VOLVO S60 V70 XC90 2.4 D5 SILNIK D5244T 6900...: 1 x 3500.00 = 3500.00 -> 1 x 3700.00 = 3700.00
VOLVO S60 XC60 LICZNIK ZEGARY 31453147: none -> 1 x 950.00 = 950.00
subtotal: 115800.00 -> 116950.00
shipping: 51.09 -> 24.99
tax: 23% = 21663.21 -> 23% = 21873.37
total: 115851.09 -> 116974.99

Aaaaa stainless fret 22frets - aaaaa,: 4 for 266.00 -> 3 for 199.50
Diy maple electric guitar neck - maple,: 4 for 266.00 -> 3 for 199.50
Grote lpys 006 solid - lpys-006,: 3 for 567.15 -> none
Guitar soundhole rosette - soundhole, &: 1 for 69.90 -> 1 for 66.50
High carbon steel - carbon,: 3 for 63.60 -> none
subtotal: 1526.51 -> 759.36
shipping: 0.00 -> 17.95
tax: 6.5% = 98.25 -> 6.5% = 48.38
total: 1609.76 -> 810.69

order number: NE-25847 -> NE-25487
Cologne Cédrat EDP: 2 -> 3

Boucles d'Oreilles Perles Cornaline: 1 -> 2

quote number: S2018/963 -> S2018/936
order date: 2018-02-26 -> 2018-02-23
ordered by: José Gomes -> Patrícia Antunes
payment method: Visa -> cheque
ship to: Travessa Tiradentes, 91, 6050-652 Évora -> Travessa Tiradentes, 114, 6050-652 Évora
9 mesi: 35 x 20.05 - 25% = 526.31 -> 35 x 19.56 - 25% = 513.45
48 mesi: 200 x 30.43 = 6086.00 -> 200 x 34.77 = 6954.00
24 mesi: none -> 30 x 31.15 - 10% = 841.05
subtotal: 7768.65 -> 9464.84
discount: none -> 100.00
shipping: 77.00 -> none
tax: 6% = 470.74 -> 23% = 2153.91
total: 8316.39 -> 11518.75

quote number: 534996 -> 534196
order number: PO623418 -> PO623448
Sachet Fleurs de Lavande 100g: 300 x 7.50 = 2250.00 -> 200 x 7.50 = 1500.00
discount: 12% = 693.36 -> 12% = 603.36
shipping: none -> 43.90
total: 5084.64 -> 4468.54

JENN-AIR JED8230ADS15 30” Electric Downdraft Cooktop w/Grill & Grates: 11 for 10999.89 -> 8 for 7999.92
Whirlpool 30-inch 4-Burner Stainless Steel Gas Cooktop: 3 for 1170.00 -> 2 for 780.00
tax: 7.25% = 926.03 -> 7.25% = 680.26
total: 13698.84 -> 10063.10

Activity: From the lines above, copy those that contain the word "discount".

Task answer:
discount: none -> 100.00
discount: 12% = 693.36 -> 12% = 603.36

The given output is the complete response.